I think mine was from poor connection at the starter lug. I replaced the starter and sanded the connector and put dielectric grease on everything. Old starter might still be good... I'll test it sometime. And next winter, I'll be carrying a stick in the cab .... that reminds me of the Flintstones


----------



## muleman RIP

Woman and a hunk of 2X4 would scare me,let alone the poor starter.


----------



## pixie

Apparently the truck is immune to threats. It was a participant in mashing a printer that pissed me off, so it really should know better than to mess with me


----------



## muleman RIP

Now that is funny!


----------



## Short bus

OK fellers(and gals) let me define smack - (taping on the solenoid with the pliers) if you I have never used this divine technique I think it worthy of your development.


----------



## Dan in Napa CA

Pixie, it ain't a stick you need in the cab, it's a Ford Wrench (aka "Hammer").  ;-)


----------



## Dan in Napa CA

I think I just got it.  Pixie.  Stick.  Pixie Stick.  LOL - a little tube of sugar and tart flavoring?  That won't fix a starter.  

Sometimes I kill mysel;oised rgoa


----------



## pixie

Haha, Dan. 

No, I'm thinking any old stick; hardwood and over 3 feet long.

It's a ways under there and I know from experience not to use anything metal around that starter......


----------



## muleman RIP

pixie said:


> Haha, Dan.
> 
> No, I'm thinking any old stick; hardwood and over 3 feet long.
> 
> It's a ways under there and I know from experience not to use anything metal around that starter......


What? You don't like the free sparkler show?


----------



## pixie

The 'show' part is fine...it's being part of the circuit . . . I mean circus that's not as much fun. 
Had a wrench welded on the the starter trying to install it and various other fun times. I'd just rather wack it from a distance


----------



## Short bus

Taking the battery lead off just takes all the fun out of it.


----------



## pixie

Yes 

Takes longer than wacking it, too


----------



## Short bus

Is that a pun?


----------



## pixie

... Or a double entendre ?

No, not meant that way. Takes longer to find the wrench and undo the terminal than to poke the starter with a stick. I wrapped the wrench in a glove after I got it unstuck...still quite a mark on the starter where it stuck on  
Sure, I could have thought to put the starter in before the batteries but figured I'd want to lie down for a while after dealing with the batteries...silly me. 
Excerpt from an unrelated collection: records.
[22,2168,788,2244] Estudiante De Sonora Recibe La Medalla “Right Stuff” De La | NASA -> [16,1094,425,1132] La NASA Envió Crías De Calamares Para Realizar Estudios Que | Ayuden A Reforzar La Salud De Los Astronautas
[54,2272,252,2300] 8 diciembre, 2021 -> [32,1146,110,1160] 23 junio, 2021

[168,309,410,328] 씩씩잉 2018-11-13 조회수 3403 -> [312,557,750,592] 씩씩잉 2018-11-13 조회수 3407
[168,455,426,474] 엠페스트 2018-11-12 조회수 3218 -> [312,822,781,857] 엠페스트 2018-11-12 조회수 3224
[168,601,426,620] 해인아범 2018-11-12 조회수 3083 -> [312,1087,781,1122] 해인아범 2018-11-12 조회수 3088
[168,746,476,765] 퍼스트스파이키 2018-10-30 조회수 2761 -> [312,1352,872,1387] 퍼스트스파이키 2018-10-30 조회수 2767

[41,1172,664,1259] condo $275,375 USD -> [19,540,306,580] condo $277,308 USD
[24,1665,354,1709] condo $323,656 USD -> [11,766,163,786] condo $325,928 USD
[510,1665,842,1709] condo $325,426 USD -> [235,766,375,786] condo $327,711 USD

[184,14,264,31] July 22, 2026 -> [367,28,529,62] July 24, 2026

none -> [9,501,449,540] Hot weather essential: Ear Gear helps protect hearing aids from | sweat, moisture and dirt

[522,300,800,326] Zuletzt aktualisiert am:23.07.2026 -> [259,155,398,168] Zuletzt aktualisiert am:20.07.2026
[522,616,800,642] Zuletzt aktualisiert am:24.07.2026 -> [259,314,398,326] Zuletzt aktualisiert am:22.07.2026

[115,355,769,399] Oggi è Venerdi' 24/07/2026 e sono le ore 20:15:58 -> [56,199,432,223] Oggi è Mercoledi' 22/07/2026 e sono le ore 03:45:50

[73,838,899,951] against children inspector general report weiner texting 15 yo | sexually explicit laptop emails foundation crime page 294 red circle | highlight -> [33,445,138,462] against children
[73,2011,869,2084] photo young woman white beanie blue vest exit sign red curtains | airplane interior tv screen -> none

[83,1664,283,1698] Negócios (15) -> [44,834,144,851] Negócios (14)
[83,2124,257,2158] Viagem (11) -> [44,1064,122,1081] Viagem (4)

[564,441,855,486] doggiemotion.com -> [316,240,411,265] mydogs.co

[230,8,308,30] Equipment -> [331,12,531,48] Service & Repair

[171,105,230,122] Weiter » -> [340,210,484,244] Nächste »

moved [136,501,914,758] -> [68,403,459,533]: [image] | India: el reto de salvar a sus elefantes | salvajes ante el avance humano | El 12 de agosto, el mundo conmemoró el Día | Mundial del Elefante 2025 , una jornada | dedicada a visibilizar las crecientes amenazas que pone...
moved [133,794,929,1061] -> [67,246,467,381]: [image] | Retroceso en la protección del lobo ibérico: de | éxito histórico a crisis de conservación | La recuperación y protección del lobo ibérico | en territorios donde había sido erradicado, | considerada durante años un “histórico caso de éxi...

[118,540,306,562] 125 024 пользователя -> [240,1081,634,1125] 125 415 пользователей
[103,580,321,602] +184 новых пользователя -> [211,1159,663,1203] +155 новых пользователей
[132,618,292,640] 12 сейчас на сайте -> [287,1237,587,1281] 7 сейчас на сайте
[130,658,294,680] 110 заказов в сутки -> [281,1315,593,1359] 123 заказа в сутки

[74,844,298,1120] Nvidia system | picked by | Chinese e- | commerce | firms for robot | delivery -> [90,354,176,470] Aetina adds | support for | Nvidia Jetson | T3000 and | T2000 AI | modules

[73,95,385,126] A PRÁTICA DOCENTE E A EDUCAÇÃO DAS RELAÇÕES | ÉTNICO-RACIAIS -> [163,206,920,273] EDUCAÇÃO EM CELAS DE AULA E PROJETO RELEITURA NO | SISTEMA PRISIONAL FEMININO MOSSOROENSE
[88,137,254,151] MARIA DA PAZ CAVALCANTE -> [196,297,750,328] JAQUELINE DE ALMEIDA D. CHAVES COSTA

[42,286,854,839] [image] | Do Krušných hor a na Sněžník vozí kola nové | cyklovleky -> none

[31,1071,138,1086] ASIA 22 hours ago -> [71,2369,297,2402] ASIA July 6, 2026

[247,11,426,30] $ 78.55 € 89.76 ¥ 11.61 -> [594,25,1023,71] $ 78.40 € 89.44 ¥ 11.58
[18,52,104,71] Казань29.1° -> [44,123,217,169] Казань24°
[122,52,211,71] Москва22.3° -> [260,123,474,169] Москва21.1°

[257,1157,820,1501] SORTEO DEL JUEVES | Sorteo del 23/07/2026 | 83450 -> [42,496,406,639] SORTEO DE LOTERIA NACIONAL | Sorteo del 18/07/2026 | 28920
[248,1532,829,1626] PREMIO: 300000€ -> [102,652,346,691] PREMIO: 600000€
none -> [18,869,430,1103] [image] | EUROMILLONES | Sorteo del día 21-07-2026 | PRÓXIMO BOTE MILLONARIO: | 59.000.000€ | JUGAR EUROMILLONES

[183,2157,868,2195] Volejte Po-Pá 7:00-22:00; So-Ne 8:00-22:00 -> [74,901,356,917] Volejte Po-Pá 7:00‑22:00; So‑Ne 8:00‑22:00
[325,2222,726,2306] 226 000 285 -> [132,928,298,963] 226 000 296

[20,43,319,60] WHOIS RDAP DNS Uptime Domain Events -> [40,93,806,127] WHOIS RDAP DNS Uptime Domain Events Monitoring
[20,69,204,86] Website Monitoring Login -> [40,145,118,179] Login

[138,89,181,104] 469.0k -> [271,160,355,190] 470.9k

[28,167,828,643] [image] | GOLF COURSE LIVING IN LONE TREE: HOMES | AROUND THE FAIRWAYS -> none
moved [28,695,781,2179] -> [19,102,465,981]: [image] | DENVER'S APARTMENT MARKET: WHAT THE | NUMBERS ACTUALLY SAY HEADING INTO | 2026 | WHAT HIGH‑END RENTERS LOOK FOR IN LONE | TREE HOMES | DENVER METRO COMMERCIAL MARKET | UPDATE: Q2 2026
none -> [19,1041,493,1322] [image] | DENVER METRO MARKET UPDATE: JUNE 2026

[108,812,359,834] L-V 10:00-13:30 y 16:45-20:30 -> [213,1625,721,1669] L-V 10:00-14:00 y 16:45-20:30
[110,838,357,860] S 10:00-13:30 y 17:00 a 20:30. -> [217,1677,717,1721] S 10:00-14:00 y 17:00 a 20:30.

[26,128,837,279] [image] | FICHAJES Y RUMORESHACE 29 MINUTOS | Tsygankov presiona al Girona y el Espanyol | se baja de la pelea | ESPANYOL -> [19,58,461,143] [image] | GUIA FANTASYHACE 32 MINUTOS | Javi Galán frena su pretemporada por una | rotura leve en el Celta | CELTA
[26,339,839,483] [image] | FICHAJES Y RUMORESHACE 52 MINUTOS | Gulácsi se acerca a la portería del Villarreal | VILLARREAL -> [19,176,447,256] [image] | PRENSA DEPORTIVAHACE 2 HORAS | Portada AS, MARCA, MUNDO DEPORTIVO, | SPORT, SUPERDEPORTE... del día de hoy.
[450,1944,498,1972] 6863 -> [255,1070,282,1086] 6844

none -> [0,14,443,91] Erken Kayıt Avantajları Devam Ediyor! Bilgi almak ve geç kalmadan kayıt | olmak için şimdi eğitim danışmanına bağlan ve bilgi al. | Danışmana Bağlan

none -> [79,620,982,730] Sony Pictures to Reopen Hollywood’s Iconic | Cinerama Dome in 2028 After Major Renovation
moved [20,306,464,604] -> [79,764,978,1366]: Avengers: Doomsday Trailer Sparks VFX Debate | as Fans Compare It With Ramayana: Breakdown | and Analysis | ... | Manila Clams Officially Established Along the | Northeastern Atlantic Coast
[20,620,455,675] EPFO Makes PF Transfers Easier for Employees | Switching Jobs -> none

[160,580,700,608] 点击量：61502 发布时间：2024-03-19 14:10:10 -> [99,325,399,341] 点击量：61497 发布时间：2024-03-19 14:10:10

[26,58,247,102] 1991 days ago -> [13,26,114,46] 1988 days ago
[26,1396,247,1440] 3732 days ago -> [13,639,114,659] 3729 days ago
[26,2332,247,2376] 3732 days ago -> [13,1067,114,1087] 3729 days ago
The first time the starter mysteriously started cranking with the key out of the ignition, I was lying under the truck and couldn't remember if it was in gear or not. Just don't trust the beast any more.


----------



## prospector

Hi Pixie.
That problem happened to me once with my NH tractor in the winter. The culprit was temperature fluctuations that was real mild accompanied with rain, then within a few hours flash freeze. Condensation had build up somewhere, causing the internal to get stucked. Couldn't disconnect the battery group fast enought but fortunately they simply died down without having any damages done. For solving it, I simply plug the engine block heather on for a few hours.


----------



## pixie

Welcome to the Forums, Prospector !

Ya, that could have caused it. It had been sitting a while.
There's no electricity where the truck is. I've ordered a solar battery charger so the next time, the batteries should either be strong enough to start it or last long enough so I have time to disconnect them.  Ha Ha !!


----------